La memoria, por tanto, es la clave de la reconciliación (y, mucho cuidado, sin reconciliación sigue abierta la posibilidad del retorno a las andadas). La memoria nos obliga a reconocer  a todos los muertos. Y si quiere ser verdadera, no puede convertirse en una reedición de la guerra por otras vías. Los perdedores de la contienda no deben ser convertidos en héroes de leyenda ni sus cadáveres deberían ser usados por la izquierda de hoy para derrotar a los descendientes de los vencedores de ayer (este es el peligro de la celebración partidista de la llamada memoria histórica).Y los herederos de los vencedores no deberían buscar una nueva humillación de los perdedores y de sus descendientes, negándoles el inalienable derecho de reencontrar a sus muertos (quedan todavía muchos por redescubrir) y enterrarlos con la máxima dignidad. A la luz de los vítores con que ha sido recibido el procesamiento de Garzón, parece evidente que muchos descendientes de los ganadores, pasados los años de repliegue, están descarándose, bravíos y desafiantes: siguen creyendo que la victoria de sus ancestros fue justa, y necesaria la dictadura que siguió a la Guerra Civil.

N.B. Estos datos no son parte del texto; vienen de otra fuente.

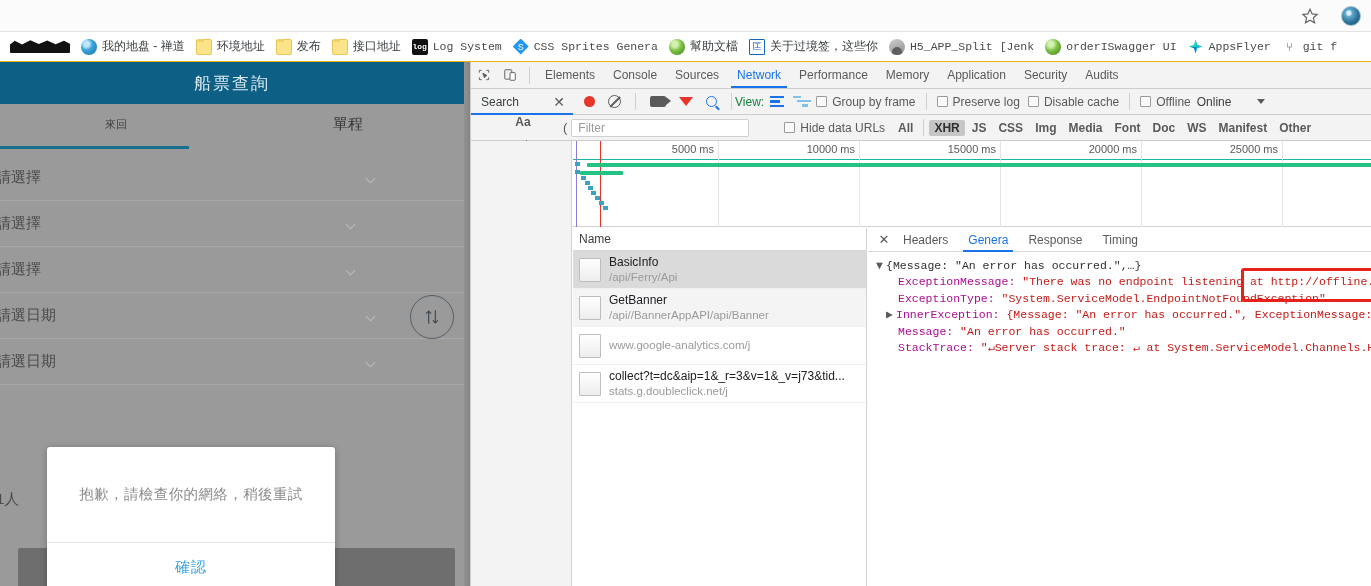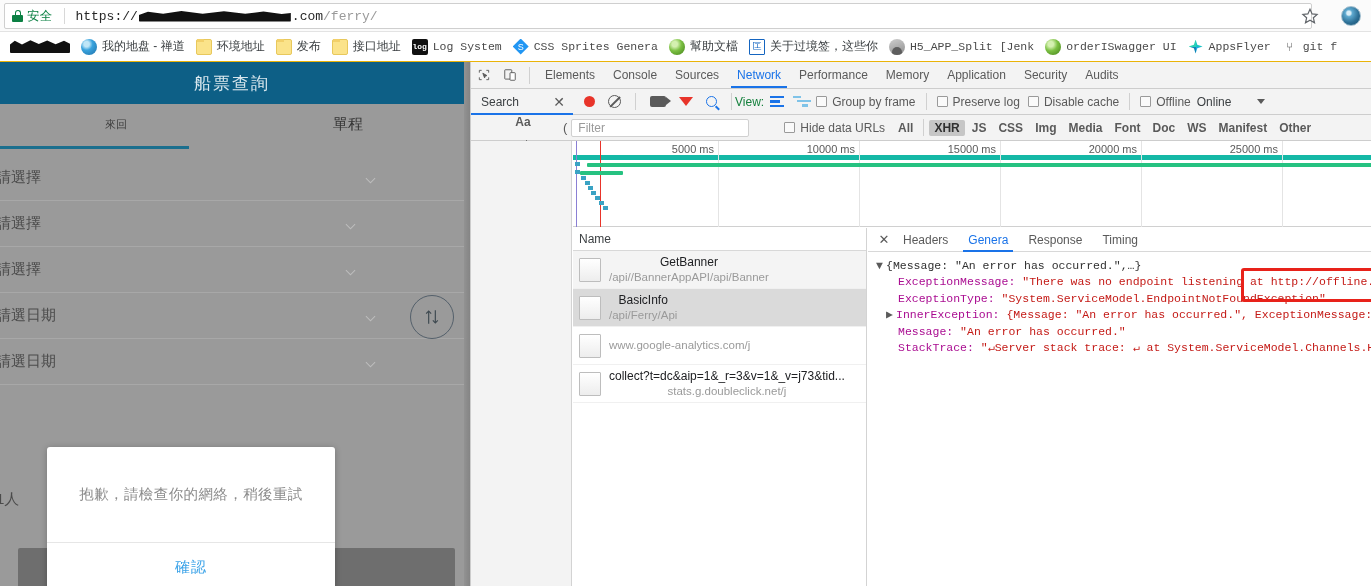--- a/index.html
+++ b/index.html
@@ -210,32 +210,32 @@
   .search-pane {
     position: absolute; left: 0; top: 79px; width: 101px; height: 445px;
     background: #f3f3f3; border-right: 1px solid #d3d3d3;
   }
 
   
   .overview {
     position: absolute; left: 102px; top: 79px; width: 799px; height: 86px;
     background: #ffffff; border-bottom: 1px solid #d0d0d0;
   }
-  .ov-ruler { position:absolute; left:0; top:0; width:799px; height:19px; border-bottom:5px solid #14b8a6;}
+  .ov-ruler { position:absolute; left:0; top:0; width:799px; height:19px; border-bottom:1px solid #14b8a6;}
   .ov-tick { position:absolute; top:2px; font-size: 11px; color:#5a5a5a; transform: translateX(-100%); padding-right:4px;}
   .ov-grid { position:absolute; top:0; width:1px; height:86px; background:#e4e4e4;}
   .ov-band { position:absolute; height:4px; background:#26c281; border-radius:1px;}
   .ov-dot { position:absolute; width:5px; height:4px; background:#3aa3c4; }
   .ov-redline { position:absolute; top:0; width:1px; height:86px; background:#e8342a;}
   .ov-blueline { position:absolute; top:0; width:1px; height:86px; background:#8a7fd4;}
 
   
   .reqlist {
     position: absolute; left: 102px; top: 166px; width: 294px; height: 358px;
-    background: #ffffff; border-right: 1px solid #d3d3d3; text-align: center;
+    background: #ffffff; border-right: 1px solid #d3d3d3;
   }
   .req-head { height: 23px; border-bottom:1px solid #d8d8d8; display:flex; align-items:center; padding-left:6px;
               font-size: 12px; color:#3c4043; background:#fff;}
   .req-row { height: 38px; display:flex; align-items:center; padding-left:6px; gap:8px; border-bottom: 1px solid #f0f0f0;}
   .req-row.alt { background:#f4f4f4; }
   .req-row.selected { background:#dadada; }
   .req-thumb { width:22px; height:24px; border:1px solid #bdbdbd; background:linear-gradient(#fff,#ededed); border-radius:1px; flex:0 0 22px;}
   .req-texts { display:flex; flex-direction:column; justify-content:center; overflow:hidden; line-height: 1.25;}
   .req-name { font-size: 12px; color:#202124; white-space:nowrap; overflow:hidden; text-overflow:ellipsis; max-width: 250px;}
   .req-path { font-size: 11.5px; color:#9a9a9a; white-space:nowrap; overflow:hidden; text-overflow:ellipsis; max-width: 250px;}
@@ -264,33 +264,20 @@
   }
 </style>
 </head>
 <body>
 
 <div id="root">
 
   <div class="browser-chrome">
 
     <div class="omnibar-row">
-      <div class="url-box">
-        <div class="lock-wrap">
-          <span class="lock-glyph">
-            <span class="body"></span>
-              <span class="shackle"></span>
-          </span>
-          <span class="secure-text">安全</span>
-        </div>
-        <div class="url-sep"></div>
-        <div class="url-text">
-          <span class="dark">https://</span><span class="url-redact"></span><span class="dark">.com</span><span>/ferry/</span>
-        </div>
-      </div>
       <svg class="star-icon" viewBox="0 0 24 24" fill="none" stroke="#5f6368" stroke-width="1.6">
         <polygon points="12,3 14.8,9.2 21.5,9.9 16.5,14.4 18,21 12,17.6 6,21 7.5,14.4 2.5,9.9 9.2,9.2"></polygon>
       </svg>
       <div class="profile-icon"></div>
     </div>
 
     <div class="bookmarks-row">
       <div class="bm">
         <span class="bm-redact"></span>
       </div>
@@ -534,32 +521,32 @@
       <div class="ov-dot" style="left:18px; top:50px;"></div>
       <div class="ov-dot" style="left:22px; top:55px;"></div>
       <div class="ov-dot" style="left:26px; top:60px;"></div>
       <div class="ov-dot" style="left:30px; top:65px;"></div>
     </div>
 
     <div class="reqlist">
       <div class="req-head">
         <span>Name</span>
       </div>
+      <div class="req-row selected">
+        <span class="req-thumb"></span>
+        <span class="req-texts">
+          <span class="req-name">BasicInfo</span>
+          <span class="req-path">/api/Ferry/Api</span>
+        </span>
+      </div>
       <div class="req-row alt">
         <span class="req-thumb"></span>
         <span class="req-texts">
           <span class="req-name">GetBanner</span>
           <span class="req-path">/api//BannerAppAPI/api/Banner</span>
-        </span>
-      </div>
-      <div class="req-row selected">
-        <span class="req-thumb"></span>
-        <span class="req-texts">
-          <span class="req-name">BasicInfo</span>
-          <span class="req-path">/api/Ferry/Api</span>
         </span>
       </div>
       <div class="req-row">
         <span class="req-thumb"></span>
         <span class="req-texts">
           <span class="req-path">www.google-analytics.com/j</span>
         </span>
       </div>
       <div class="req-row">
         <span class="req-thumb"></span>

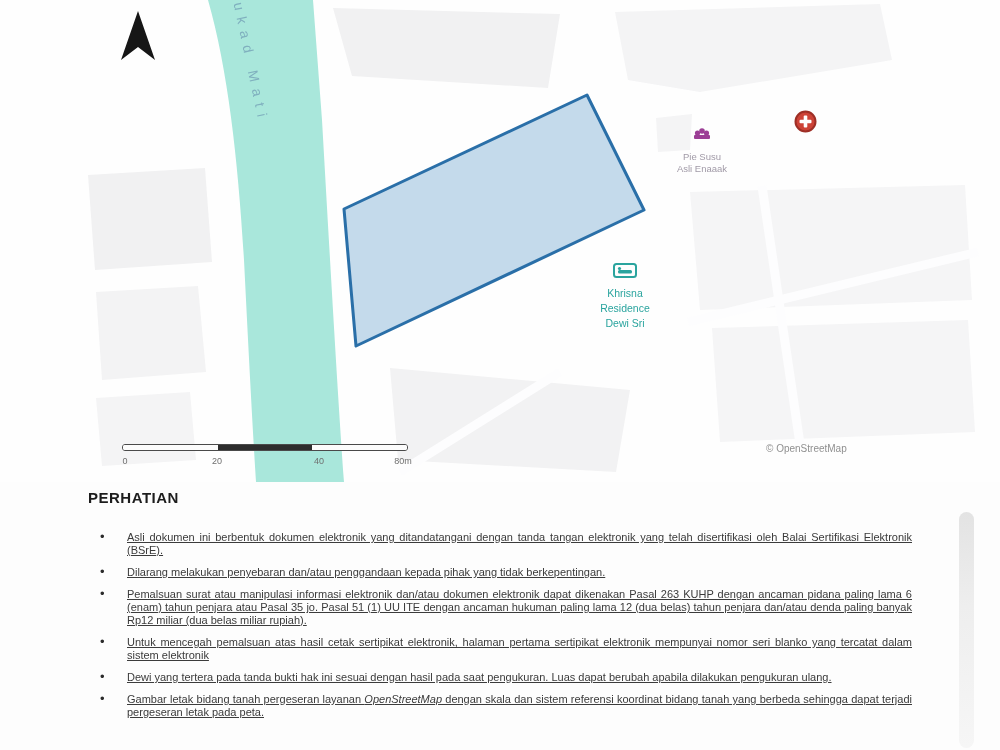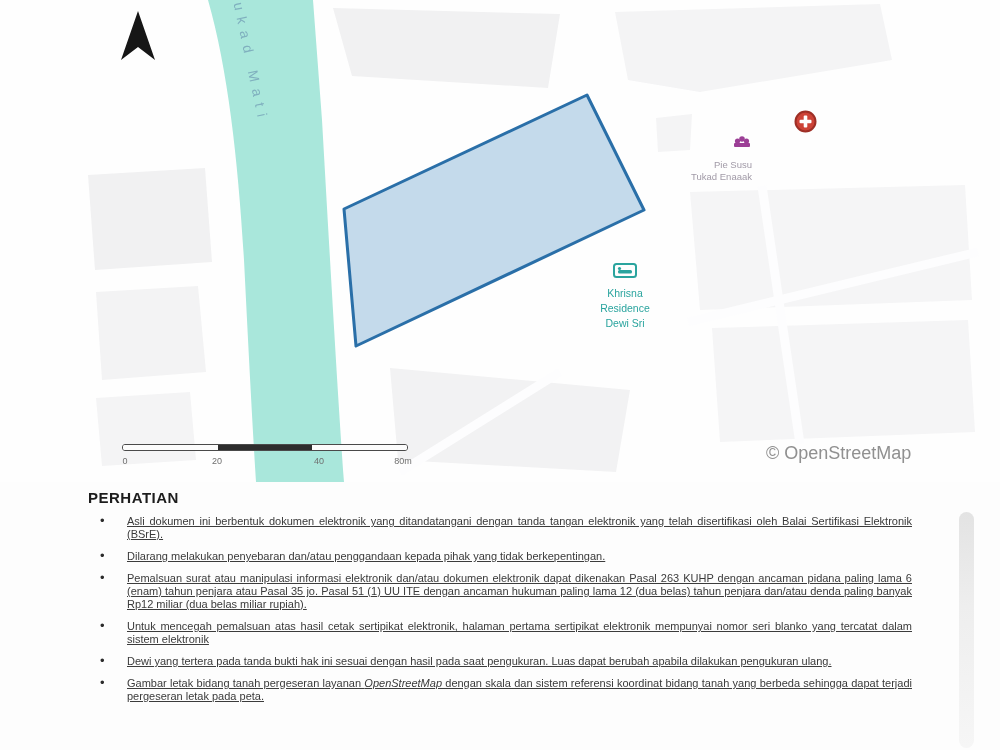--- a/index.html
+++ b/index.html
@@ -13,43 +13,43 @@
 
   .north-arrow { position:absolute; left:118px; top:10px; width:40px; height:54px; }
 
   .river-label { position:absolute; left:243px; top:-14px; color:#79a7ba; font-size:14px;
     letter-spacing:7px; transform:rotate(78deg); transform-origin:0 0; white-space:nowrap; opacity:.85; }
 
   .poi-lodging { position:absolute; left:575px; top:263px; width:100px; text-align:center; }
   .poi-lodging .icon { display:inline-block; margin-bottom:4px; }
   .poi-lodging .line { color:#2aa49e; font-size:10.5px; line-height:15px; }
 
-  .poi-shop { position:absolute; left:652px; top:134px; width:100px; text-align:right; }
+  .poi-shop { position:absolute; left:652px; top:126px; width:100px; text-align:center; }
   .poi-shop .icon { display:inline-block; margin-bottom:6px; }
   .poi-shop .line { color:#a19aa7; font-size:9.5px; line-height:12px; }
 
   .hospital { position:absolute; left:794px; top:110px; width:23px; height:23px; }
 
   
   .scalebar { position:absolute; left:122px; top:444px; width:286px; height:7px;
     border:1px solid #4a4a4a; border-radius:3px; display:flex; overflow:hidden; background:#fff; }
   .scalebar .seg { height:100%; flex:1; }
   .scalebar .seg.dark { background:#2d2d2d; }
   .scalebar .seg.light { background:#fcfcfc; }
   .scale-tick { position:absolute; top:456px; font-size:9px; color:#6f6f6f; text-align:center; }
   .t0   { left:117px; width:16px; }
   .t20  { left:207px; width:20px; }
   .t40  { left:309px; width:20px; }
   .t60  { left:388px; width:30px; }
 
-  .attribution { position:absolute; left:766px; top:443px; font-size:18px; color:#909090; }
+  .attribution { position:absolute; left:766px; top:443px; font-size:10px; color:#909090; }
 
   
   .notice { position:absolute; left:88px; top:489px; width:824px; }
-  .notice h1 { font-size:15px; font-weight:bold; color:#1d1d1d; letter-spacing:.5px; margin-bottom:9px; }
+  .notice h1 { font-size:15px; font-weight:bold; color:#1d1d1d; letter-spacing:.5px; margin-bottom:25px; }
   .bullets { list-style:none; margin-left:11px;text-decoration:underline; }
   .bullets li { position:relative; padding-left:28px; font-size:11px; line-height:13px;
     color:#3a3a3a; text-align:justify; margin-bottom:9px; }
   .bullets li::before { content:"\2022"; position:absolute; left:1px; top:-1px; font-size:13px; color:#2b2b2b; }
   .osm-italic { font-style:italic; }
 
   .scroll-thumb { position:absolute; left:959px; top:512px; width:15px; height:236px;
     border-radius:8px; background:linear-gradient(180deg,#e3e3e3 0%,#eee 40%,#f6f6f6 100%); }
 </style>
 </head>
@@ -93,21 +93,21 @@
     <div class="poi-shop">
       <svg class="icon" width="20" height="15" viewBox="0 0 20 15">
         <g fill="#9c3f96">
           <rect x="2" y="9" width="16" height="4" rx="1"></rect>
           <circle cx="5.5" cy="7" r="2.6"></circle>
           <circle cx="10" cy="5" r="2.8"></circle>
           <circle cx="14.5" cy="7" r="2.6"></circle>
         </g>
       </svg>
       <div class="line">Pie Susu</div>
-      <div class="line">Tukad Enaaak</div>
+      <div class="line">Asli Enaaak</div>
     </div>
 
     <svg class="hospital" viewBox="0 0 23 23">
       <circle cx="11.5" cy="11.5" r="10" fill="#cd4337" stroke="#9e2f26" stroke-width="2"></circle>
       <rect x="9.7" y="5.5" width="3.6" height="12" rx="1" fill="#ffffff"></rect>
       <rect x="5.5" y="9.7" width="12" height="3.6" rx="1" fill="#ffffff"></rect>
     </svg>
 
     <div class="poi-lodging">
       <svg class="icon" width="24" height="15" viewBox="0 0 24 15">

Garzón ha cometido muchos errores en su vuelo de estrella; y merece más de un rapapolvo, también por su burda investigación, objeto ahora de procesamiento. Pero el auto del juez que lo procesa, Varela, es una interpretación estrictamente formal de tal investigación. Una investigación iniciada por Garzón, no se olvide, a instancia de familiares de republicanos desaparecidos en fosas del franquismo. La suerte de aquellos cuerpos y el dolor de sus descendientes no parecen inquietar ni a Varela ni a los que le vitorean. Ni tampoco el hecho de que los acusadores de Garzón sean falangistas que reivindican el honor de un bando construido sobre el horror. Este nuevo lío jurídico será fuente de desencuentros de gran calado emotivo. Echamos en falta líderes que piensen en grande. Líderes de izquierda que sientan la necesidad de reconocer también a los maristas asesinados. Líderes de derecha que luchen para recuperar los cuerpos de aquellos españoles atados todavía al insomnio de unas fosas sin nombre.